## What is needed
Only the lines from the beginning of the data through the line holding "- La documentación" belong in the answer, printed exactly and without pictures.

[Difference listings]
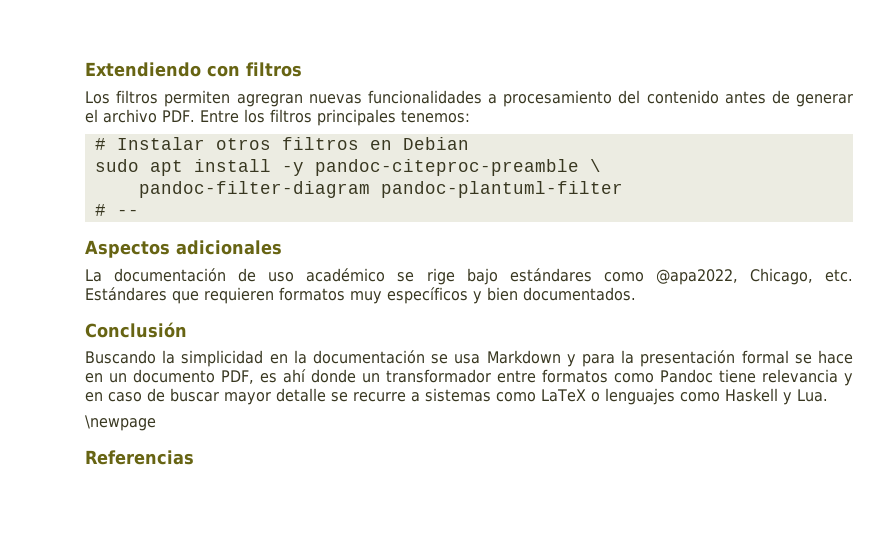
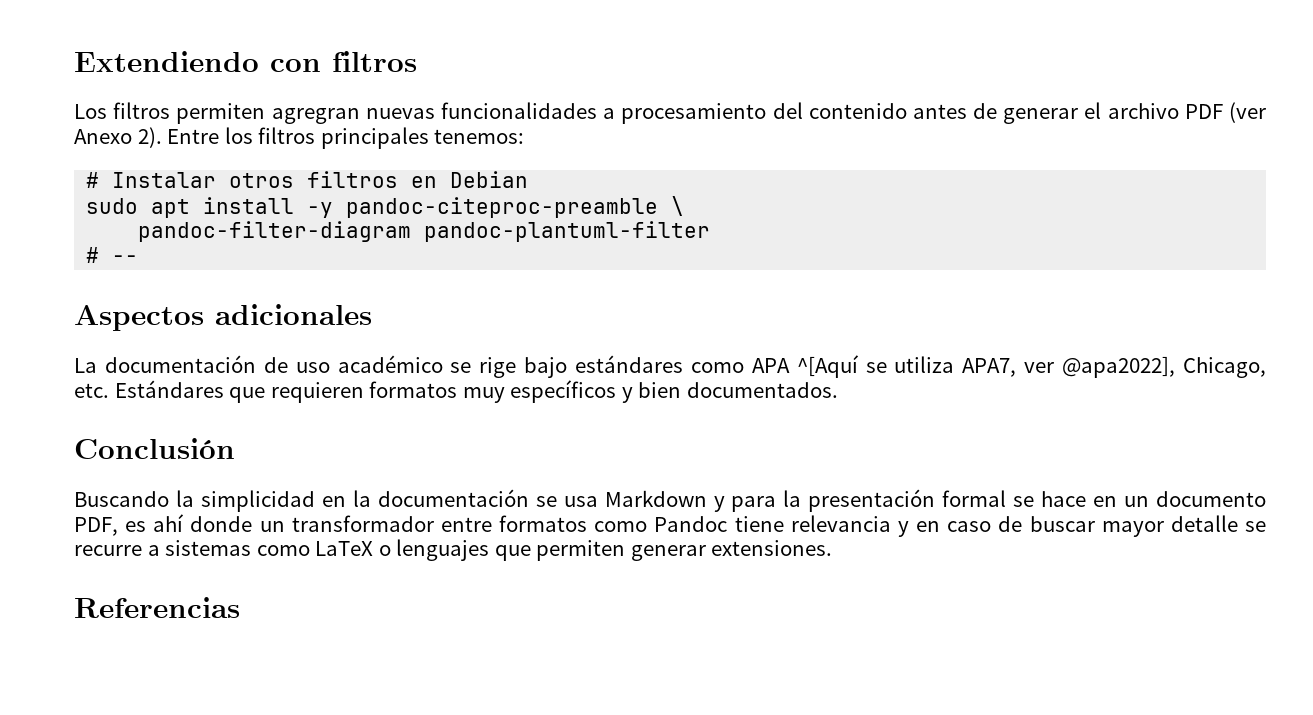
- Los filtros permiten agregran nuevas funcionalidades a procesamiento del contenido antes de generar el archivo PDF. Entre los filtros principales tenemos:
+ Los filtros permiten agregran nuevas funcionalidades a procesamiento del contenido antes de generar el archivo PDF (ver Anexo 2). Entre los filtros principales tenemos:
- La documentación de uso académico se rige bajo estándares como @apa2022, Chicago, etc. Estándares que requieren formatos muy específicos y bien documentados.
+ La documentación de uso académico se rige bajo estándares como APA ^[Aquí se utiliza APA7, ver @apa2022], Chicago, etc. Estándares que requieren formatos muy específicos y bien documentados.
- Buscando la simplicidad en la documentación se usa Markdown y para la presentación formal se hace en un documento PDF, es ahí donde un transformador entre formatos como Pandoc tiene relevancia y en caso de buscar mayor detalle se recurre a sistemas como LaTeX o lenguajes como Haskell y Lua.
- \newpage
+ Buscando la simplicidad en la documentación se usa Markdown y para la presentación formal se hace en un documento PDF, es ahí donde un transformador entre formatos como Pandoc tiene relevancia y en caso de buscar mayor detalle se recurre a sistemas como LaTeX o lenguajes que permiten generar extensiones.

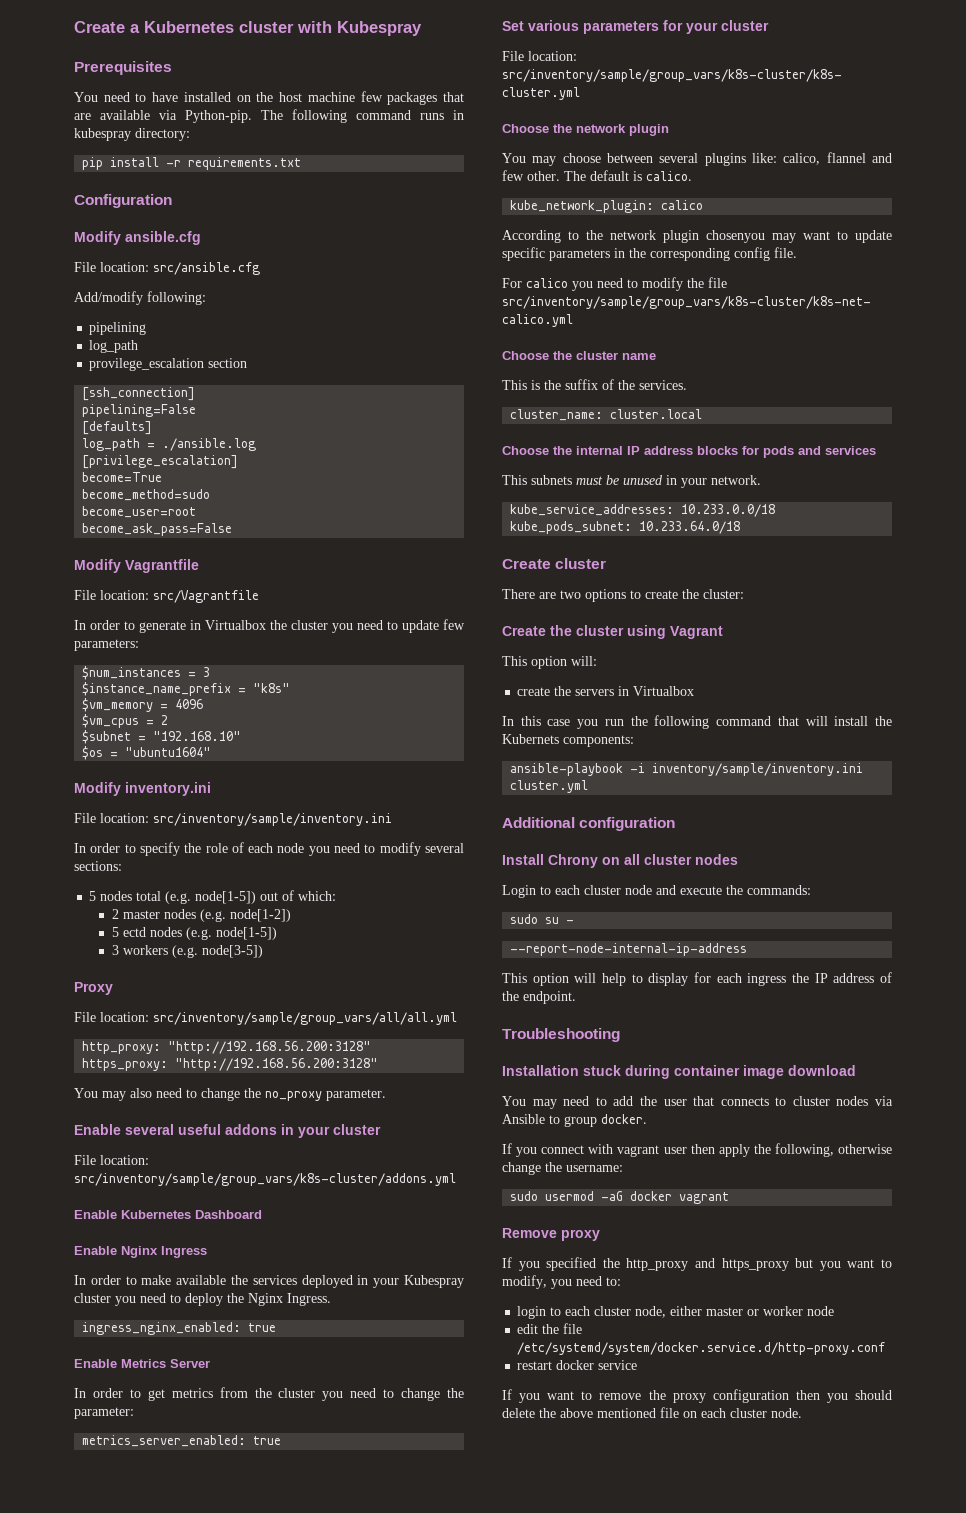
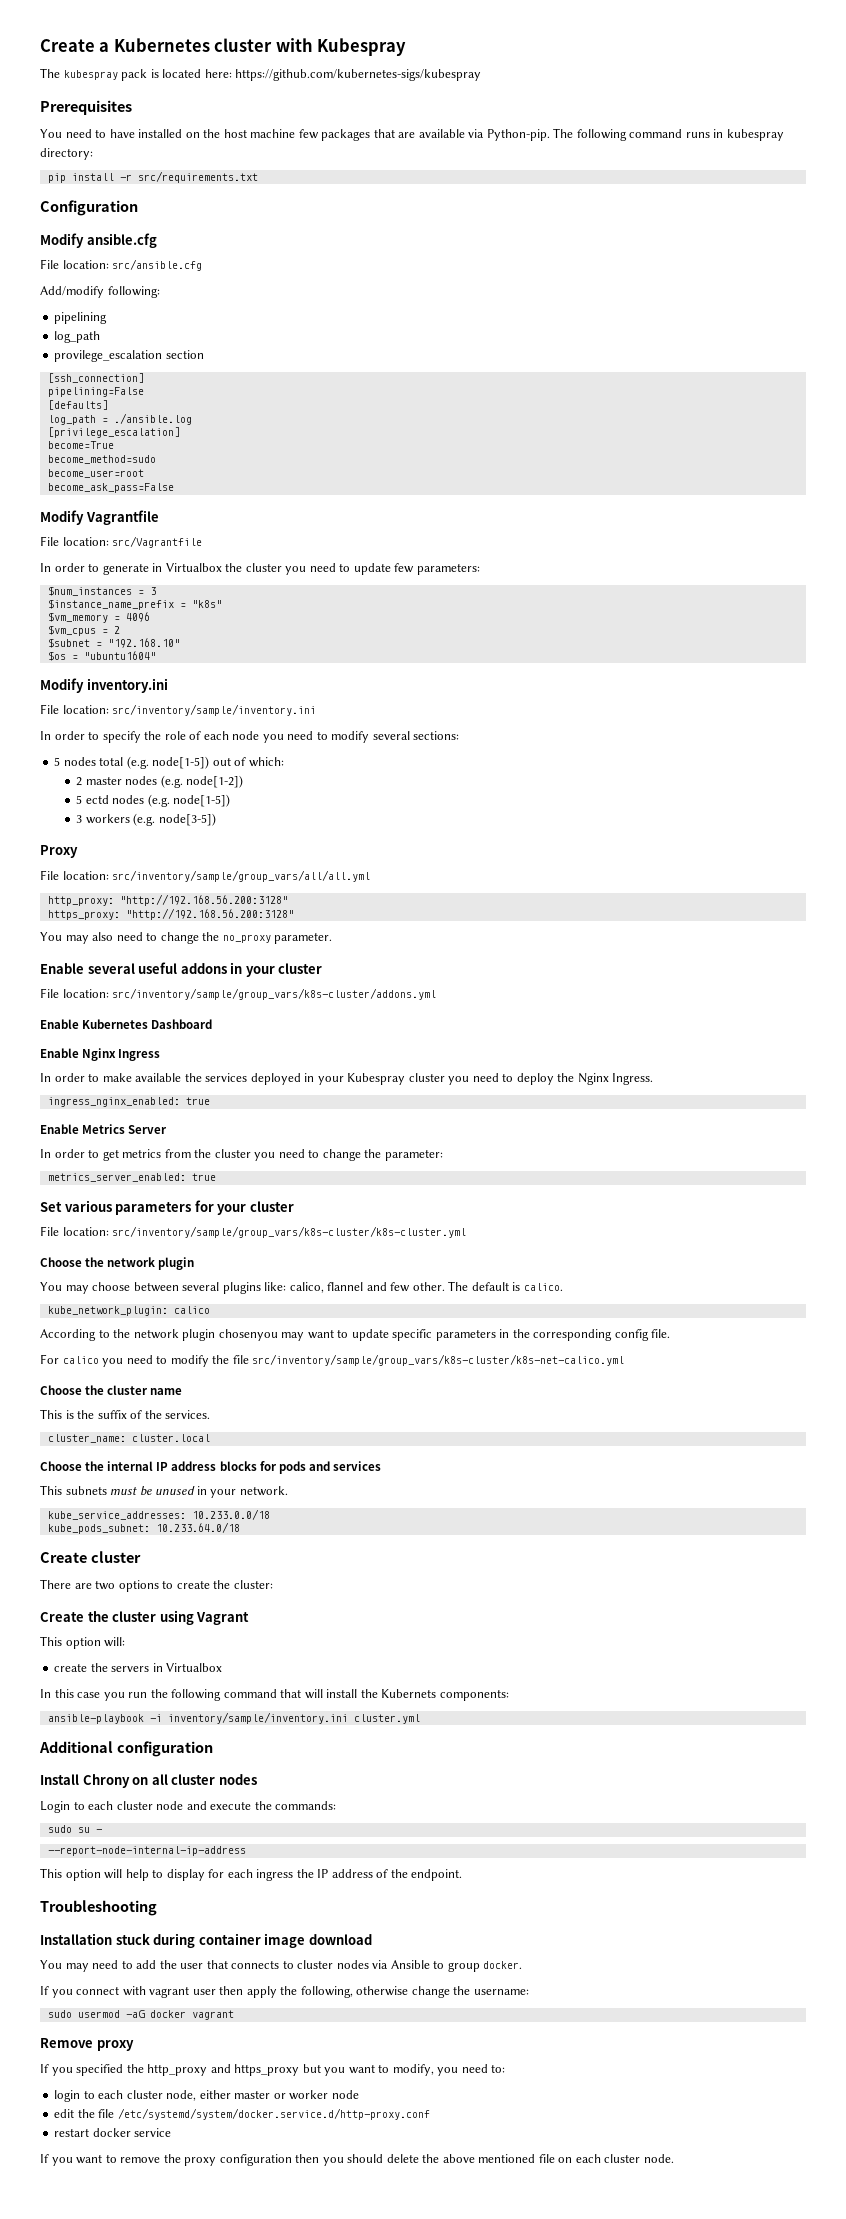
+ The kubespray pack is located here: https://github.com/kubernetes-sigs/kubespray
- pip install -r requirements.txt
+ pip install -r src/requirements.txt

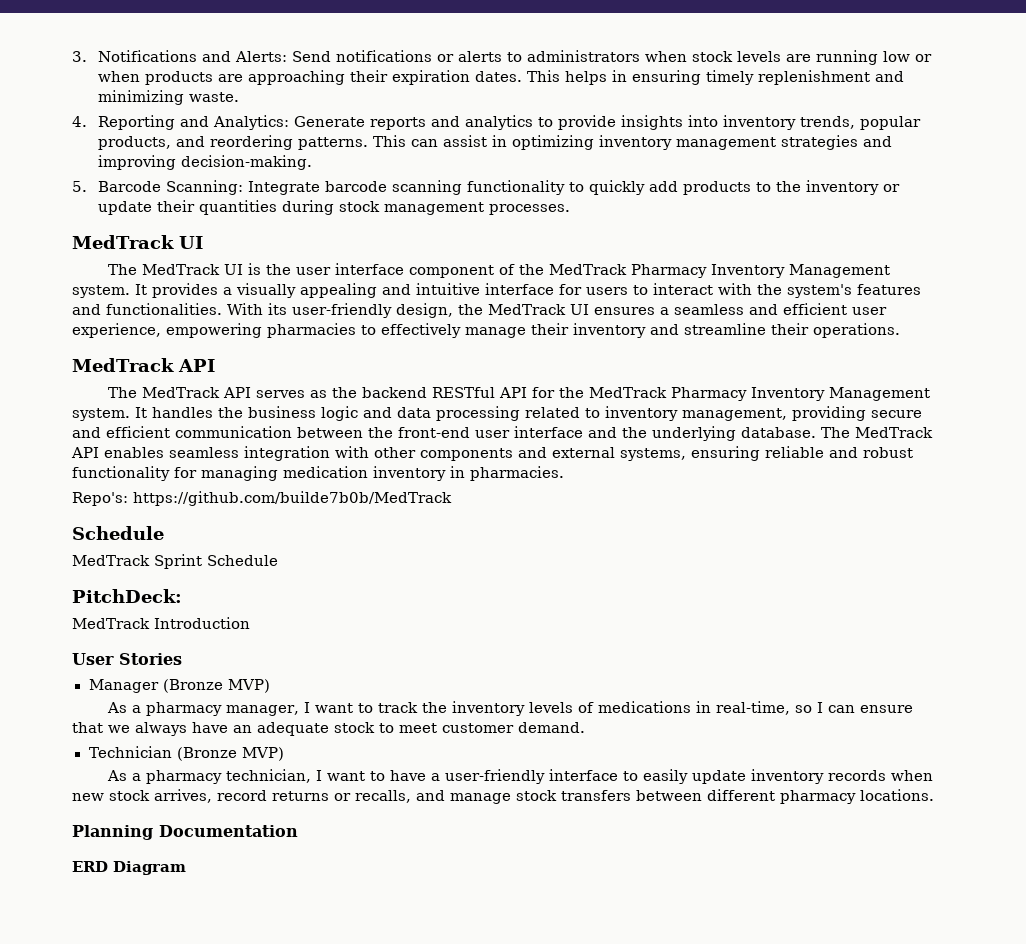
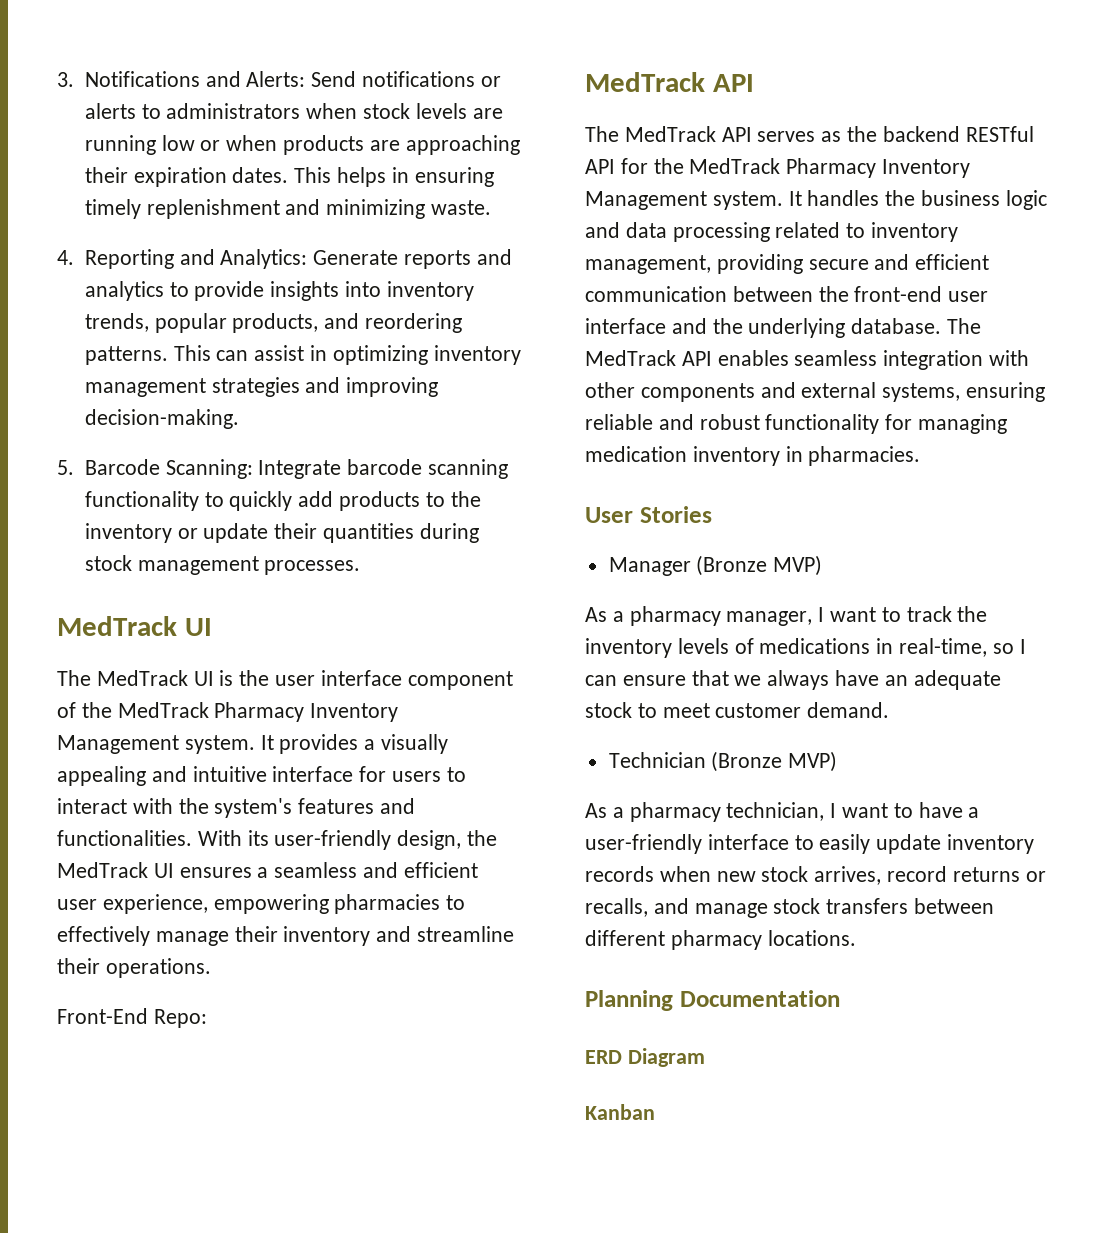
+ Front-End Repo:
- Repo's: https://github.com/builde7b0b/MedTrack
- Schedule
- MedTrack Sprint Schedule
- PitchDeck:
- MedTrack Introduction
+ Kanban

## Your solution
- Los filtros permiten agregran nuevas funcionalidades a procesamiento del contenido antes de generar el archivo PDF. Entre los filtros principales tenemos:
+ Los filtros permiten agregran nuevas funcionalidades a procesamiento del contenido antes de generar el archivo PDF (ver Anexo 2). Entre los filtros principales tenemos:
- La documentación de uso académico se rige bajo estándares como @apa2022, Chicago, etc. Estándares que requieren formatos muy específicos y bien documentados.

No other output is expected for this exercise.